PROBLEM TO WORK ON: Every record that follows should be copied exactly. No picture belongs in the copy.

RECORDS SHOWN:

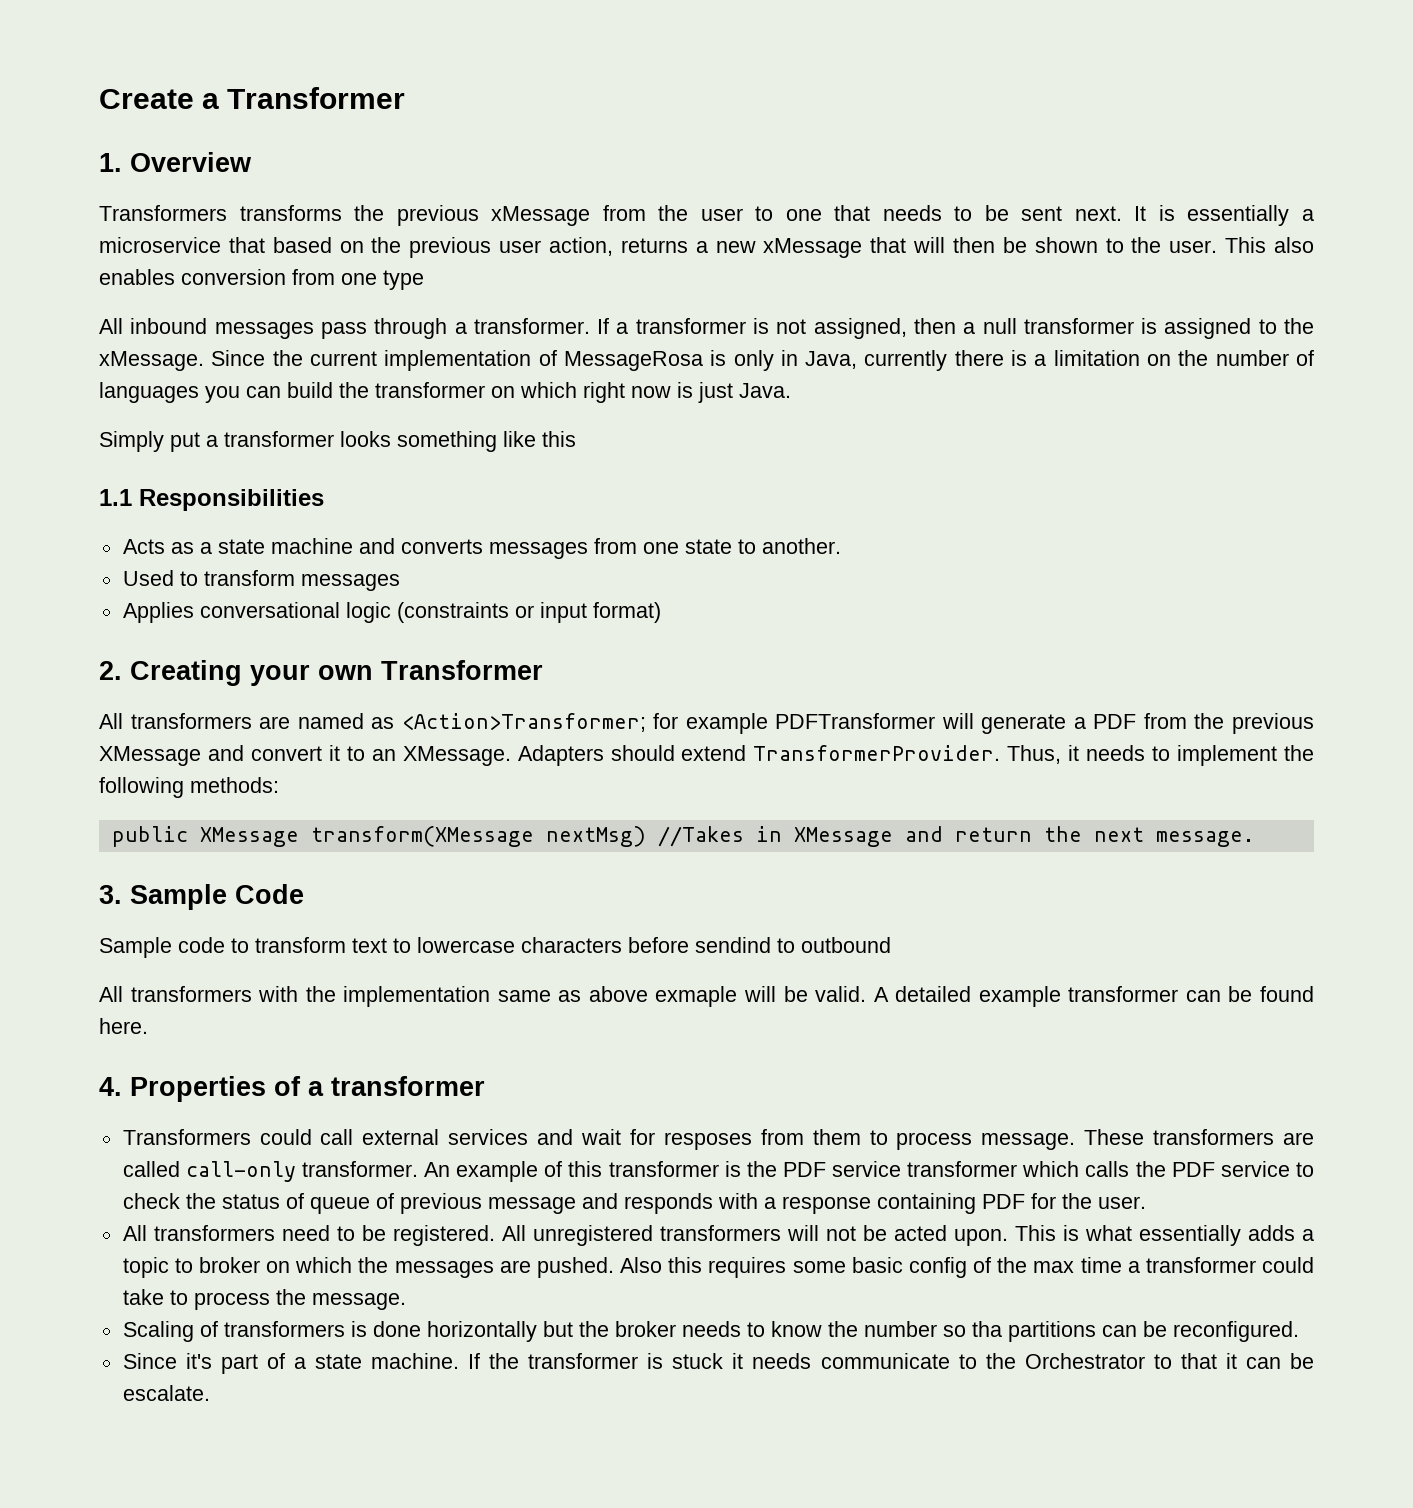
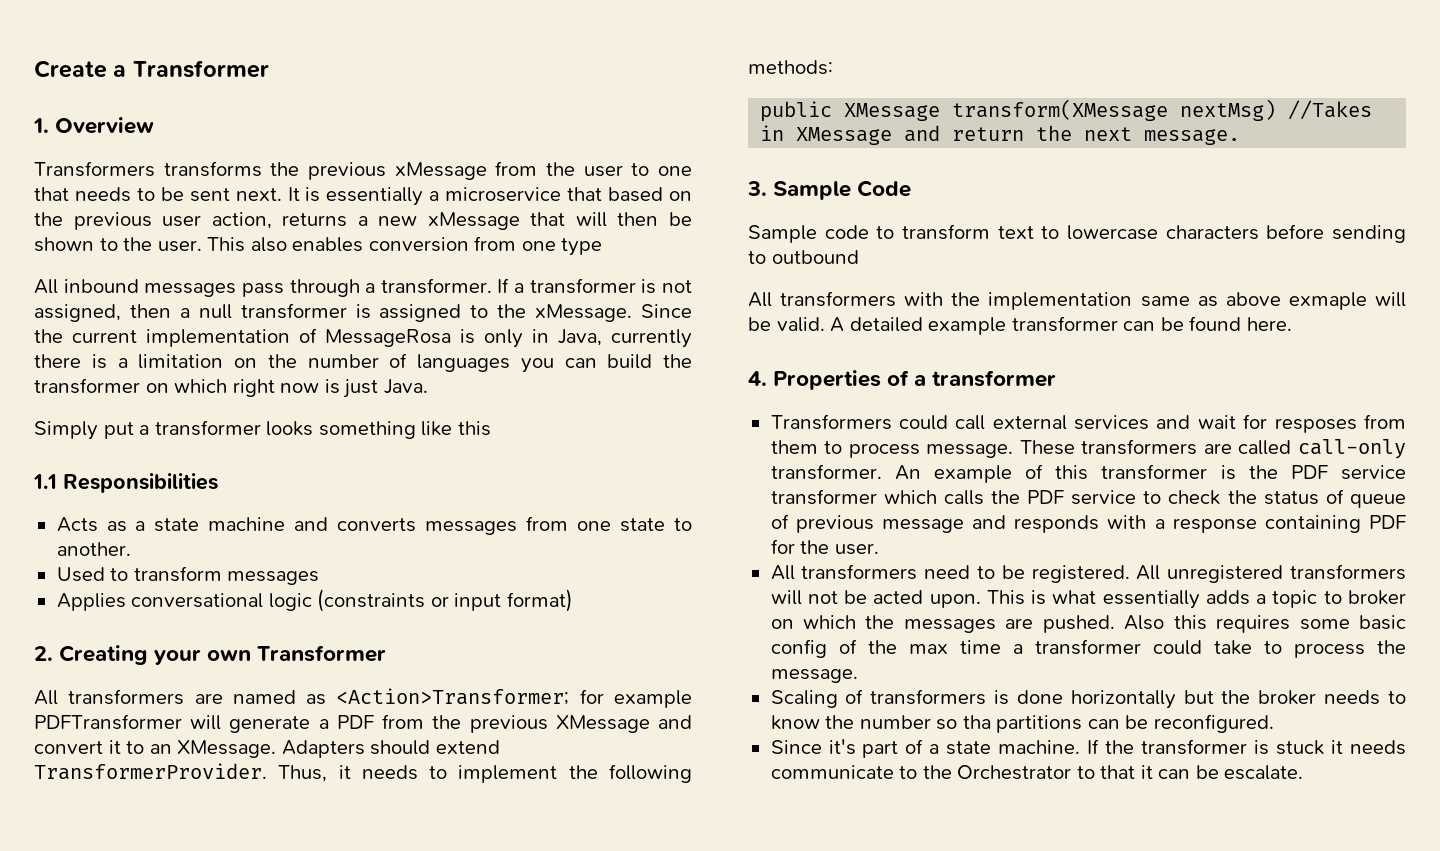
- Sample code to transform text to lowercase characters before sendind to outbound
+ Sample code to transform text to lowercase characters before sending to outbound

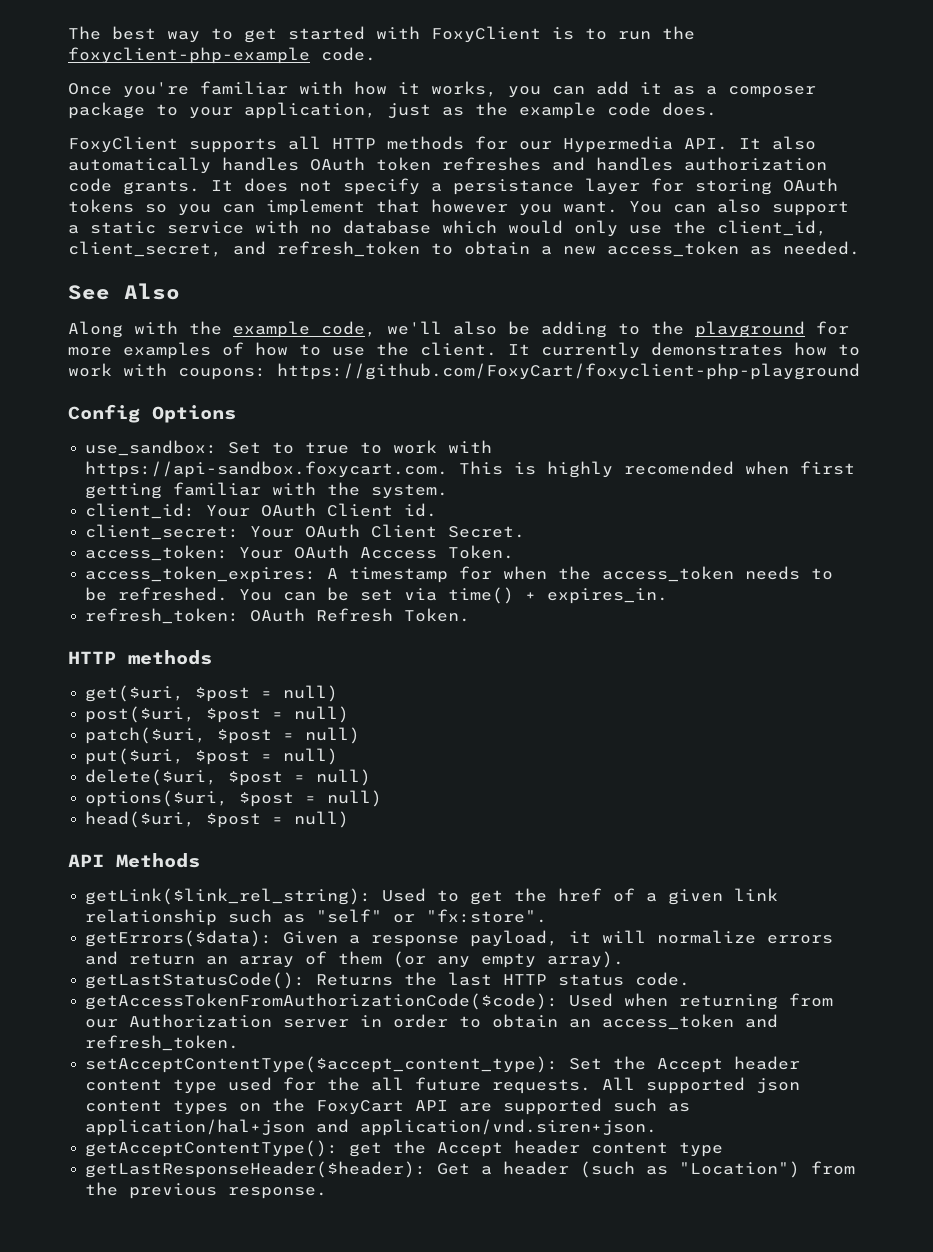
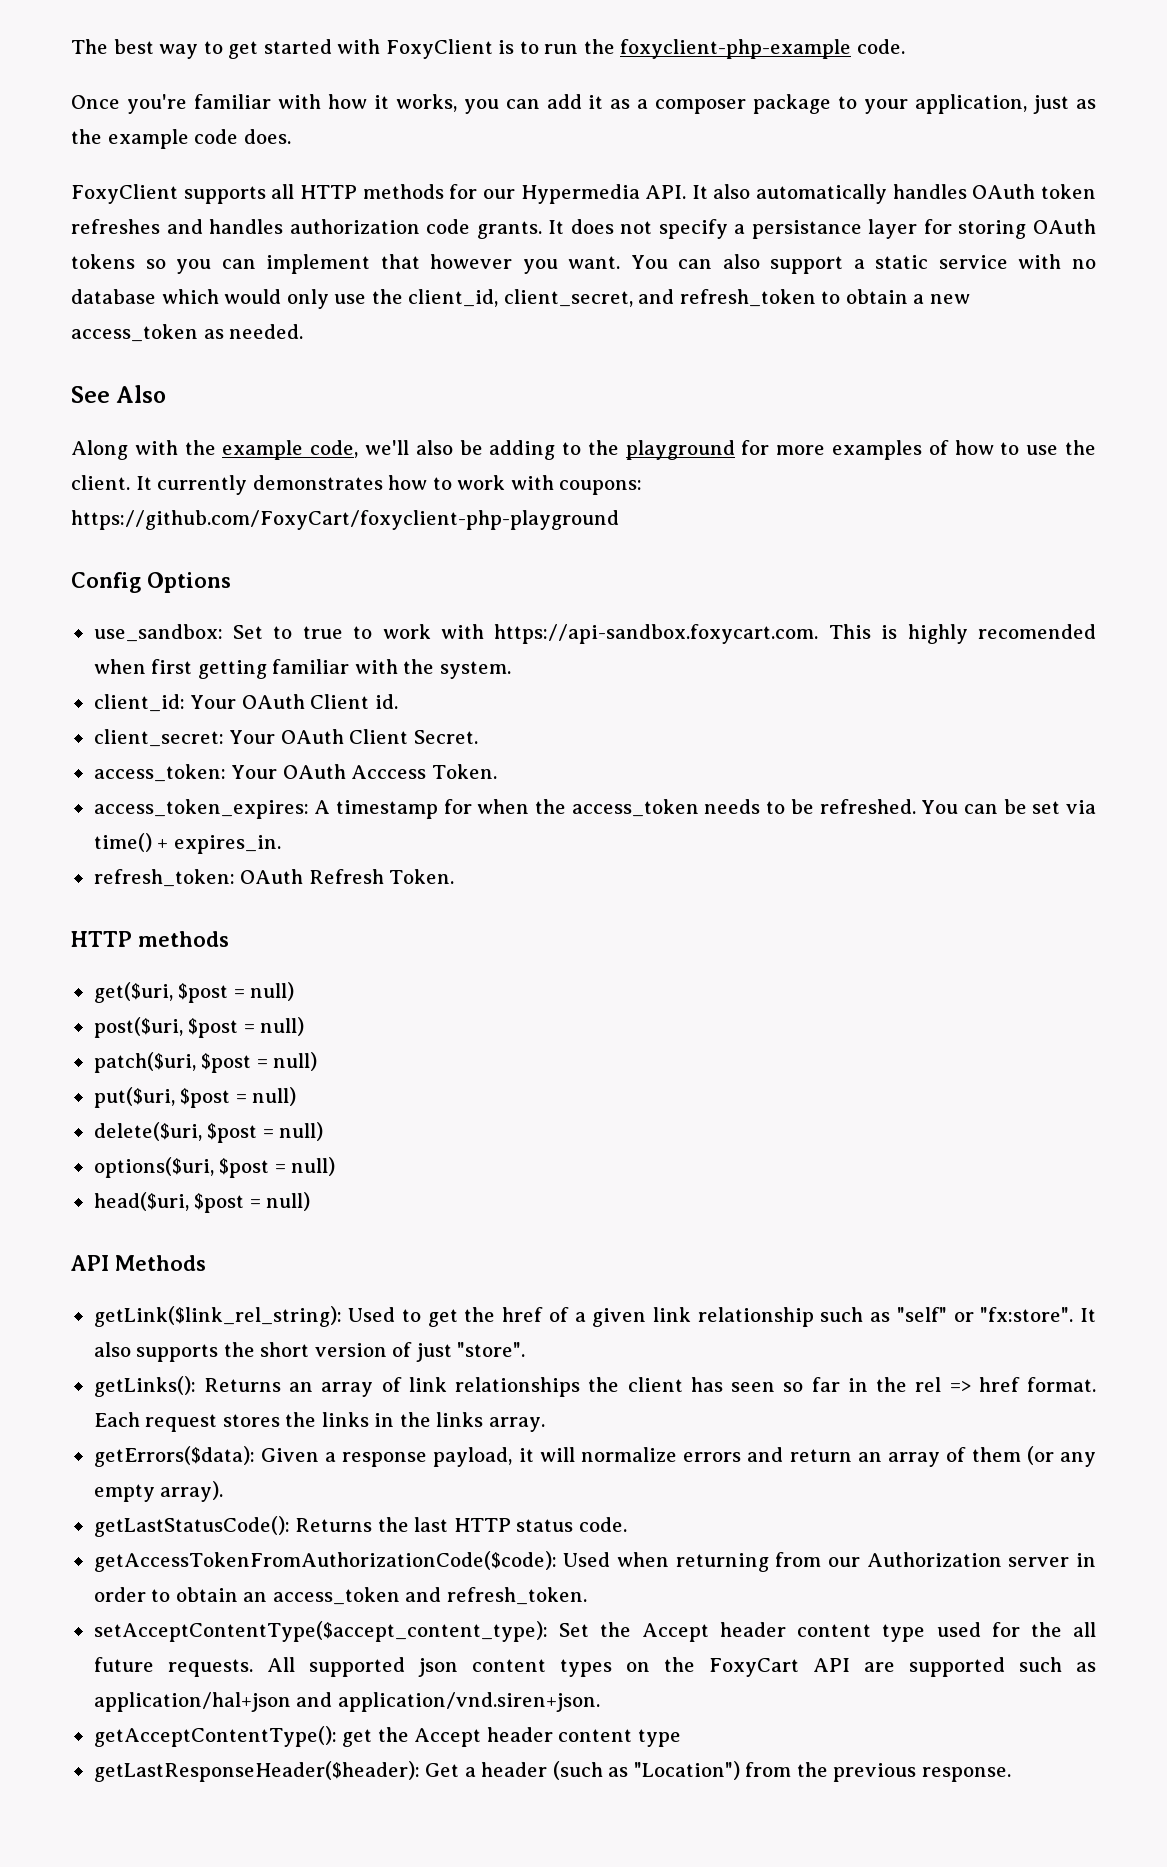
+ It also supports the short version of just "store".
+ getLinks(): Returns an array of link relationships the client has seen so far in the rel => href format. Each request stores the links in the links array.

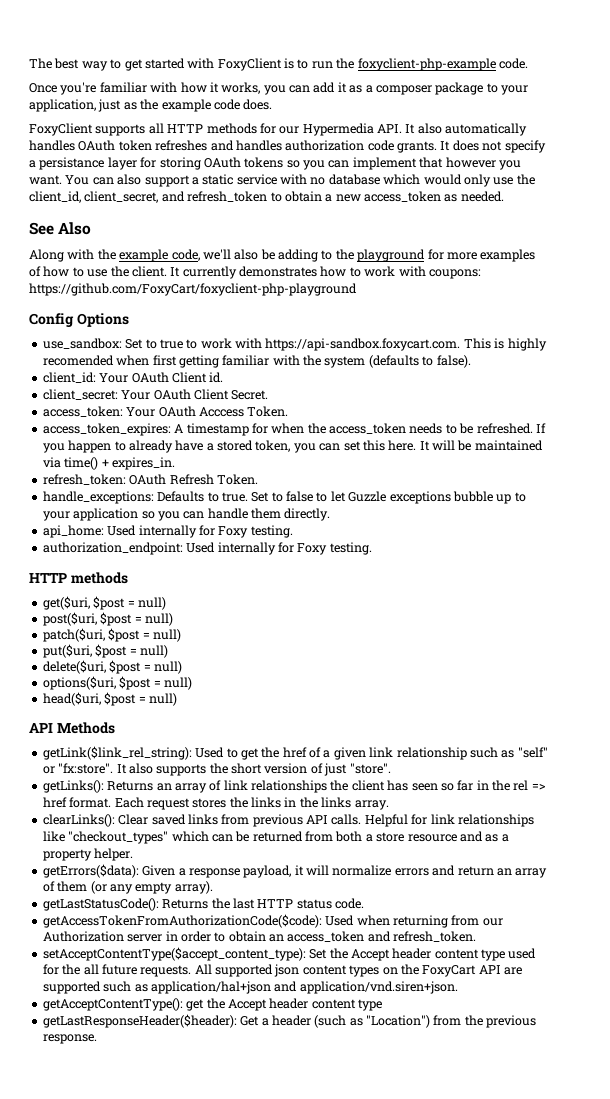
- use_sandbox: Set to true to work with https://api-sandbox.foxycart.com. This is highly recomended when first getting familiar with the system.
+ use_sandbox: Set to true to work with https://api-sandbox.foxycart.com. This is highly recomended when first getting familiar with the system (defaults to false).
- You can be set via time() + expires_in.
+ If you happen to already have a stored token, you can set this here. It will be maintained via time() + expires_in.
+ handle_exceptions: Defaults to true. Set to false to let Guzzle exceptions bubble up to your application so you can handle them directly.
+ api_home: Used internally for Foxy testing.
+ authorization_endpoint: Used internally for Foxy testing.
+ clearLinks(): Clear saved links from previous API calls. Helpful for link relationships like "checkout_types" which can be returned from both a store resource and as a property helper.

SOLUTION FOR THIS PROBLEM:
- Sample code to transform text to lowercase characters before sendind to outbound
+ Sample code to transform text to lowercase characters before sending to outbound

+ It also supports the short version of just "store".
+ getLinks(): Returns an array of link relationships the client has seen so far in the rel => href format. Each request stores the links in the links array.

- use_sandbox: Set to true to work with https://api-sandbox.foxycart.com. This is highly recomended when first getting familiar with the system.
+ use_sandbox: Set to true to work with https://api-sandbox.foxycart.com. This is highly recomended when first getting familiar with the system (defaults to false).
- You can be set via time() + expires_in.
+ If you happen to already have a stored token, you can set this here. It will be maintained via time() + expires_in.
+ handle_exceptions: Defaults to true. Set to false to let Guzzle exceptions bubble up to your application so you can handle them directly.
+ api_home: Used internally for Foxy testing.
+ authorization_endpoint: Used internally for Foxy testing.
+ clearLinks(): Clear saved links from previous API calls. Helpful for link relationships like "checkout_types" which can be returned from both a store resource and as a property helper.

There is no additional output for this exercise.